They didn't. The towers fell in, not over; the devastation, as bad as it was, was not as bad as it could have been. Acknowledging this truth, as Phil did later, did not make him share the Pollyanna optimism of the friend who had voiced it. As far as Phil knew, it was always true. Nothing was ever as bad as it could have been.

And damn little was as good, either.



So the day would be busy, and complicated in ways Phil wasn't sure about yet by the death of that bastard Harry Randall. He needed to call Sally and Kevin; probably he should've called Sally last night, when he heard. Well, not probably: should have and didn't. What reason? Choose one.

Although the biggest reason might be this, the thought he'd had last night, when, walking home from Battery Park, he'd thought about what Randall's death could mean: This could be my chance. Breathing space, room to maneuver.

Because some of what Randall had said in the Tribune stories was true.

And most of what he'd implied was a crock.

But about a lot of it, Phil didn't know.

Now that Randall was no longer clawing through their lives, drawing blood from anything that came near him, now maybe Phil could take a shot at finding the truth.

Why?

Not because it would prove his innocence, show him to be the falsely accused white knight. Far too late for that. If the truth showed that nothing Phil had done was illegal, he still wasn't innocent, no.

And not because the truth would give him ammunition. If the truth was good, he might win; if bad, he'd certainly lose. How many times, over the years, had he told that to clients who wanted to go to trial instead of taking the plea, who wanted to offer up the truth to a jury? As though truth weren't a prisoner of the ways people find to use it, just like everything else.

Markie Keegan had been the last client Phil had considered trying to talk out of pleading. Markie, Phil had been sure, could have persuaded a jury with the truth.

No, that was wrong: he had not been sure. Markie had sat on the other side of the visiting room table before he made bail and listened. He'd held his son on his lap at his own kitchen table after his family, his friends, his boss, and his church had pooled what they had to get him released, and he'd heard Phil out.

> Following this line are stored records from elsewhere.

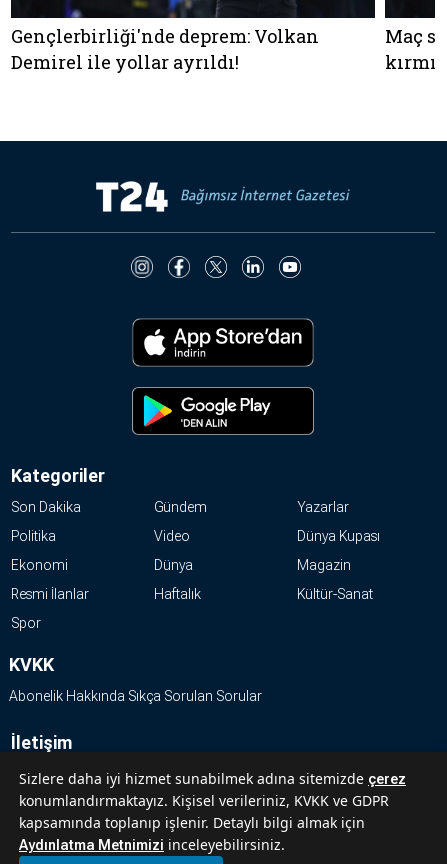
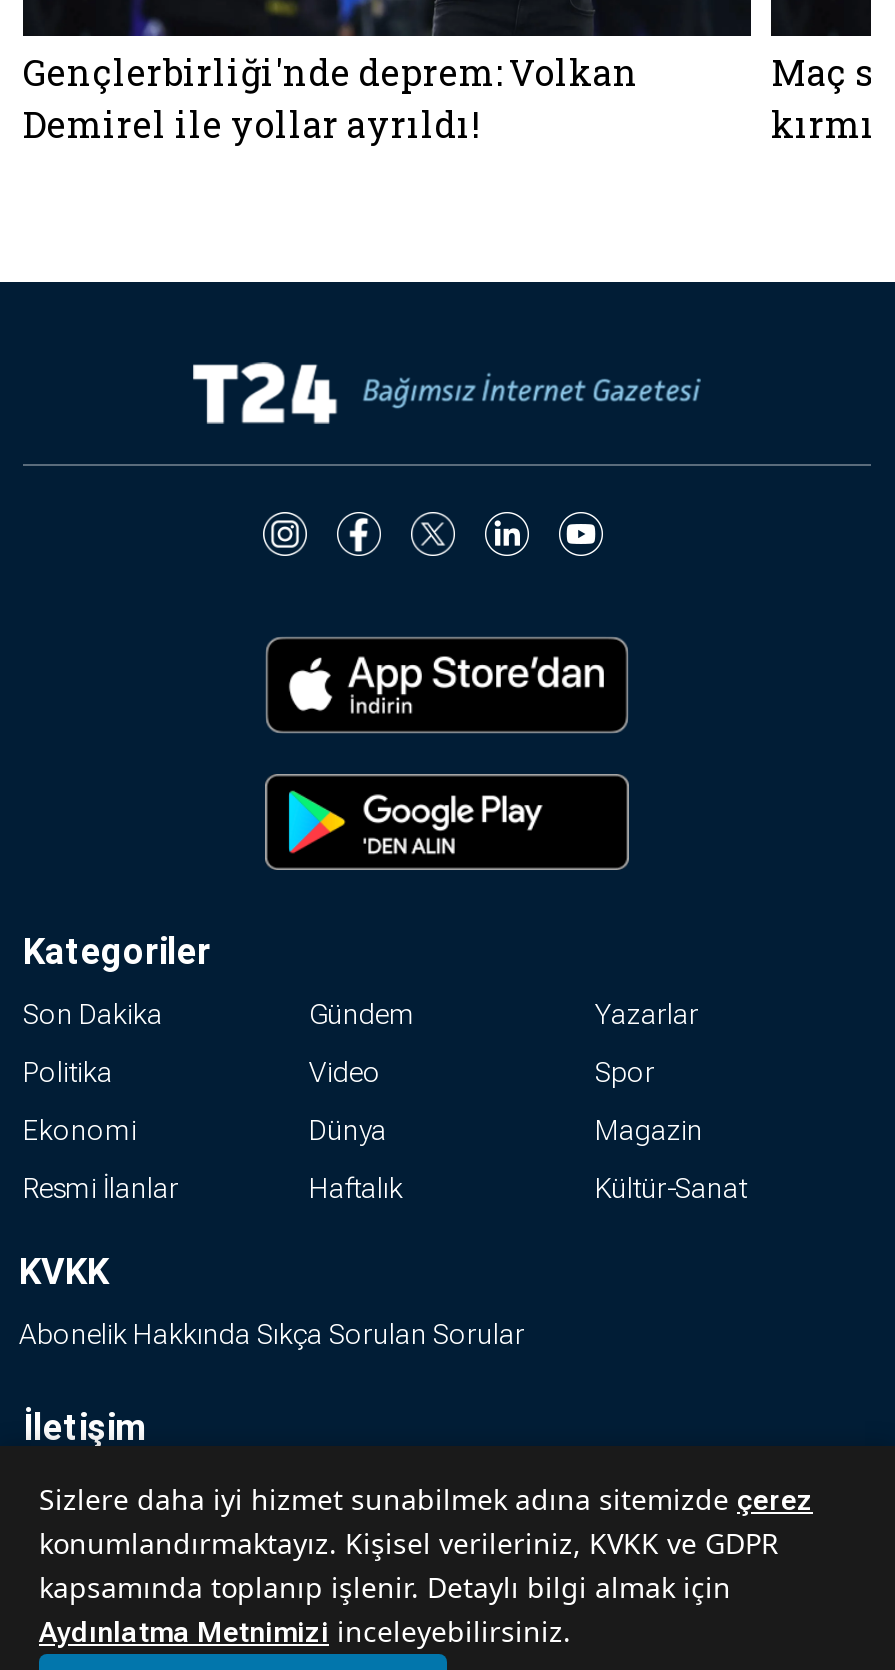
- Dünya Kupası

moved up: Spor
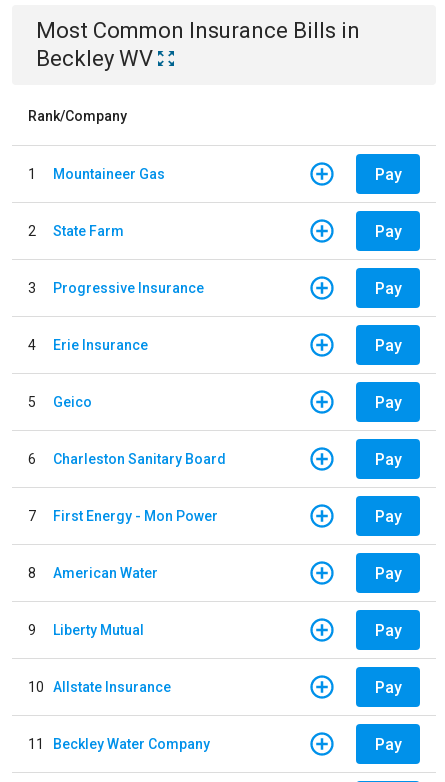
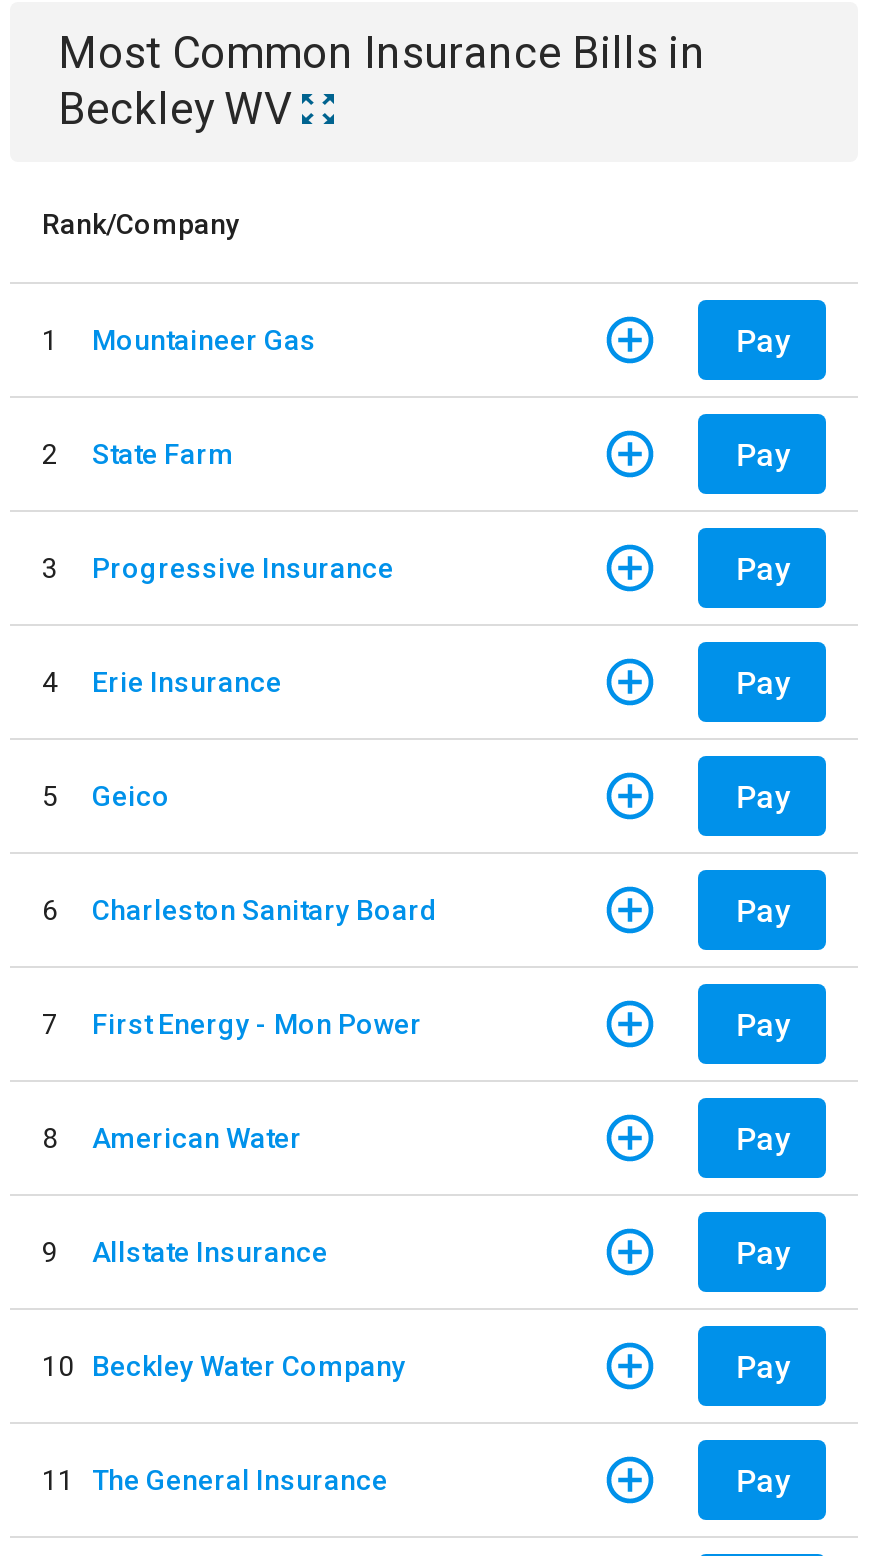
- Liberty Mutual
+ Allstate Insurance

- 10 Allstate Insurance
+ 10 Beckley Water Company

- 11 Beckley Water Company
+ 11 The General Insurance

And he'd said, No, no trial. I'll take the plea.

And Phil had felt relieved.

The truth, Phil had come to understand through the years since, through the trials and the pleas, the investigations, the accusations, and the stories, rarely did anybody any good.

But in those years the walls and floors of the world were solid, not blasting air and dust and choking smoke.

Now he was thinking this: what he'd been part of all these years, what Jimmy McCaffery had led him into, Phil had always thought he'd known. What he'd thought was bad. But if Randall was right, the truth was worse.

Now, because he could grasp, hold, be sure of, nothing else, he wanted to find that truth. Just to have it? No.

To offer it to Sally. To show her, to make her know that in this new world where, suddenly, none of them were sure of anything, some truths could still prove others, and this one would prove that he loved her.

He needed to find this truth, for its use.

But that was for later. Right now, now, seven A.M. on another beautiful New York morning, Phil left the locker room, heart beginning to speed, and shoved through the swinging doors onto the basketball court.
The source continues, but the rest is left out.